No one argues that Congress should act more insularly.

What makes the Judiciary so different from its co-equal branches?

After all, five Supreme Court Justices clearly believe that no right to privacy exists in the Constitution, so why should SCOTUS enjoy any more privacy than they would afford American women?

Rather than joining those proclaiming the End of the Republic by investigating the leak of the Dobbs opinion with greater tenacity than the Court typically awards to a death row appeal, Chief Justice Roberts instead could attempt to regain some of the Court’s lost legitimacy by establishing a process for timely publication of all draft opinions as part of an official SCOTUS Public Comment Period process.

Not only could all citizens submit comments on each and every case via a website portal, but legal experts, both those with law degrees and other interested parties concerned with the details of opinions, even could offer their own suggested revisions and additions for draft opinions.  With so many people openly disenchanted with the political process, this development at least would help provide everyone – from professionals to stay-at-home parents, from retirees to students – with a voice.

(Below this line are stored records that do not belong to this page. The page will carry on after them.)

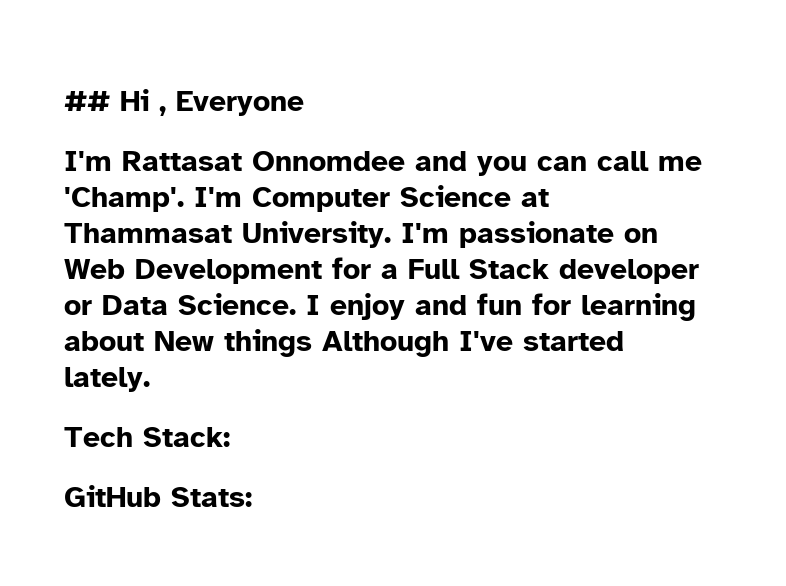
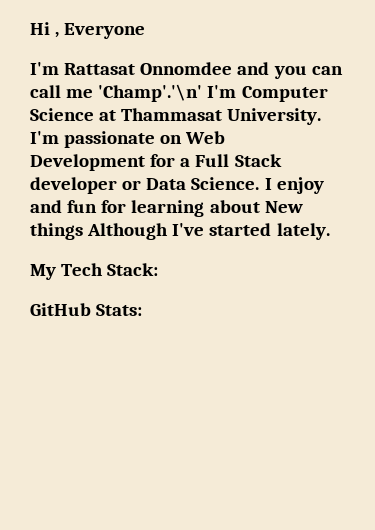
- ## Hi , Everyone
+ Hi , Everyone
- I'm Rattasat Onnomdee and you can call me 'Champ'. I'm Computer Science at Thammasat University.
+ I'm Rattasat Onnomdee and you can call me 'Champ'.'\n' I'm Computer Science at Thammasat University.
- Tech Stack:
+ My Tech Stack:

Such a move would not discourage collaboration by any given set of Justices.  Instead, by inviting the public into the deliberative sphere, it would recognize that the nine Justices remain neither omniscient nor infallible, moving the Court more in line with Justice Brandeis’ most enduring principle.  Sunlight actually may not be the best disinfectant during a pandemic, but a more visible process still benefits all interested parties.

While the Justices’ opinions may shape the country’s future to an extent that matches the impact of few other Americans, they cannot practically and should not even attempt to remain so secretive, as that attitude no longer aligns with the public good.  The nine Justices will remain our official arbiters, but a more public process will add a worthy and necessarily democratic element to help balance the inherent elitism of the current process.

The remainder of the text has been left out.